- Episode no.: Season 8 Episode 9
- Directed by: Trey Parker
- Written by: Trey Parker
- Production code: 809
- Original air date: November 3, 2004

Episode chronology
| ← Previous "Douche and Turd" | Next → "Preschool" |
- South Park season 8

= Something Wall-Mart This Way Comes =

"Something Wall-Mart This Way Comes" is the ninth episode of the eighth season of the American animated television series South Park. The 120th episode of the series overall, it originally aired on Comedy Central in the United States on November 3, 2004. In the episode, a "Wall-Mart" supermarket (used as a stand-in for Walmart) is built in South Park, and the people start to get addicted to shopping from it, due to its irresistibly attractive bargains, thus leading many businesses in South Park to close down. The four boys have to fight against Wall-Mart and to find a way to stop it from taking over the entire town.

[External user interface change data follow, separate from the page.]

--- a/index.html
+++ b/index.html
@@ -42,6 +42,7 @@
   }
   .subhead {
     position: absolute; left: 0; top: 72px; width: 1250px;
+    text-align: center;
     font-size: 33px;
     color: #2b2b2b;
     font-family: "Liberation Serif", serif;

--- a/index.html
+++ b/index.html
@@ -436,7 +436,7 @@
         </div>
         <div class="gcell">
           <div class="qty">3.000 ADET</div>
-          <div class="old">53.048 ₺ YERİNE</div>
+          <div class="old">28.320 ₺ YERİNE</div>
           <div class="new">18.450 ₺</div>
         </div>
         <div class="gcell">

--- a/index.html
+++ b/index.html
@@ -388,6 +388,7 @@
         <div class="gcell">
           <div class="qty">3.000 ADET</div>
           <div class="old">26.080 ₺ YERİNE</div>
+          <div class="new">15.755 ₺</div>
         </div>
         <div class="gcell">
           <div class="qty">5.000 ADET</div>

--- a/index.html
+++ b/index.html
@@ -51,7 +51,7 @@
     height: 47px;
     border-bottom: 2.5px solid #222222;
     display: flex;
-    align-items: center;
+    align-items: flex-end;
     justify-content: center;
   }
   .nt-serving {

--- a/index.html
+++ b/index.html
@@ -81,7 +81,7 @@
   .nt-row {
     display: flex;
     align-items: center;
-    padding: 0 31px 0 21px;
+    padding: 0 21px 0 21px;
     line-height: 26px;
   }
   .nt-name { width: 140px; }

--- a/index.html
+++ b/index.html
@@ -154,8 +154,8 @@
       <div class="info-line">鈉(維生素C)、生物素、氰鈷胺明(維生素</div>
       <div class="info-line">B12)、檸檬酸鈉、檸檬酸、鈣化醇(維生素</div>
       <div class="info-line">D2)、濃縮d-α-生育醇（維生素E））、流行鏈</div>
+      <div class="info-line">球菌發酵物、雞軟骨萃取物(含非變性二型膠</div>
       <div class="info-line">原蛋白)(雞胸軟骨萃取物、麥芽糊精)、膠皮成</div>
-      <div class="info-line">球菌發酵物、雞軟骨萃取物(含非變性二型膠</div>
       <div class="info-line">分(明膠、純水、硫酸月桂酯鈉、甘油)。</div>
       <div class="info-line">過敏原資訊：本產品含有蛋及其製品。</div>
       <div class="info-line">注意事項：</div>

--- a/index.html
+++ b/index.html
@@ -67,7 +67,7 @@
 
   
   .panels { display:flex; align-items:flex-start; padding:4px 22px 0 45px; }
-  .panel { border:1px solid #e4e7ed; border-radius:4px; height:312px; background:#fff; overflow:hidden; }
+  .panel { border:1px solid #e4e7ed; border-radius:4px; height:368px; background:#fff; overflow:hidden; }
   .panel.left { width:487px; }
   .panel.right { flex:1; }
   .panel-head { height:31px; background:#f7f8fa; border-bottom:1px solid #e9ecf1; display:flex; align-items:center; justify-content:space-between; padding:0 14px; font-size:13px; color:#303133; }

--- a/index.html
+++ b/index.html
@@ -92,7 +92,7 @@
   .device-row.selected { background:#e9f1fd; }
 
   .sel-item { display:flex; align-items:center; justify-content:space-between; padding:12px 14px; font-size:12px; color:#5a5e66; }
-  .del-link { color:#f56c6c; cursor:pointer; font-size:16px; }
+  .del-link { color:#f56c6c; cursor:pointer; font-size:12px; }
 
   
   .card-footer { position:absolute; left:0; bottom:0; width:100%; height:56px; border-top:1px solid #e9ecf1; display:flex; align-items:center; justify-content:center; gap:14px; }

The plot of this episode is a parody of the 1983 Disney movie Something Wicked This Way Comes based on the 1962 novel by Ray Bradbury.

==Plot==
The episode begins with Eric Cartman betting Kyle Broflovski five dollars that when people die they "crap their pants", which Kyle rebuffs. Meanwhile, a Wall-Mart opens in South Park to much fanfare, and everyone in town starts shopping there. The popularity of Wall-Mart forces the local businesses to shut down, including Jim's Drugs. Local residents soon begin working at Wall-Mart for minimum wage and an extra 10% employee discount.

South Park turns into a ghost town, and the townspeople decide they no longer want to live with the Wall-Mart in their community. However they quickly fail to resist, starting to miss the bargains, so they (as a mob) ask the Wall-Mart manager to have the location closed down. Terrified, he asks them to meet him outside in five minutes. As the people stop outside his office, the manager throws himself through the window in an apparent suicide by hanging and then voids his bowels. Cartman joyfully tells Kyle that he owes him $5.

The townspeople burn the building down, only to later see it being rebuilt. A worker tells Kenny McCormick, Stan Marsh, and Kyle that Wall-Mart's headquarters in Bentonville, Arkansas ordered the rebuilding. Stan and his friends arrange a bus trip to Bentonville to stop the company but are joined by Cartman, who the Wall-Mart subliminally ordered to stop them. Though none of the boys trust him (and Kyle knows firsthand that Cartman is secretly against them), they are in a hurry to leave. They reach Bentonville, despite Cartman's attempts at sabotage, and talk to Harvey Brown, the president of Wall-Mart, who is ashamed of the damage caused by the company. The boys ask him how they can stop it, and he tells them they need to find and destroy its "heart". As the boys leave, Brown, aware of his creating what he hated most, asks the boys to tell the world "I'm sorry" and commits suicide by shooting himself in the head, despite Stan pleading with him not to, and voids his bowels afterwards. Cartman laughs and declares that Kyle now owes him $10.

The kids return home to the still-dilapidated South Park. Dressed in camouflage, they try to re-enter their town's Wall-Mart, but Cartman confronts them. Kyle angrily yells that he knew Cartman was against them all along. Kenny is then assigned to hold Cartman off while Stan and Kyle enter the Wall-Mart. In the television department, the boys are confronted by a man who says he is Wall-Mart. He tells the boys that the heart "lies beyond that plasma screen television". The boys walk over to find a small mirror. Ignoring the metaphor that the true heart of Wall-Mart is individual consumerism, they simply destroy it instead. The building begins to shake, and the Wall-Mart begins to fall apart, while the man says they will see him in his "true form". However, he does no more than rip off his mustache and jump around. The boys and everybody inside the Wall-Mart evacuate and gather with other townsfolk in the parking lot, and watch the Wall-Mart fold in on itself in a blinding flash of light, and then void its bowels (shown as the imploding building suddenly releasing a large amount of fecal matter before disappearing), causing Cartman to laugh, meaning that Kyle now owes him $15, but not telling him.

Everyone cheers because Kyle tells everyone that all Wall-Marts have a self-destruct sequence if they break a mirror in the back. Randy then explains that the residents of South Park had allowed their consumerism to work against them, nearly destroying their small town's charm in the process. Realizing this, the townspeople return to shopping at Jim's Drugs, which is shown to gradually grow larger until it becomes as large as Wall-Mart and is later burned down itself. Watching it burn, the townspeople vow against shopping there again, immediately heading to the local True Value instead.

==Home media==
"Something Wall-Mart This Way Comes", along with the thirteen other episodes from South Parks eighth season, was released on a three-disc DVD set in the United States on August 29, 2006. The set includes brief audio commentaries by series co-creators Trey Parker and Matt Stone for each episode.

==See also==
- "Unfulfilled" and "Bike Parade", two episodes from Season 22 involving Amazon with a similar premise.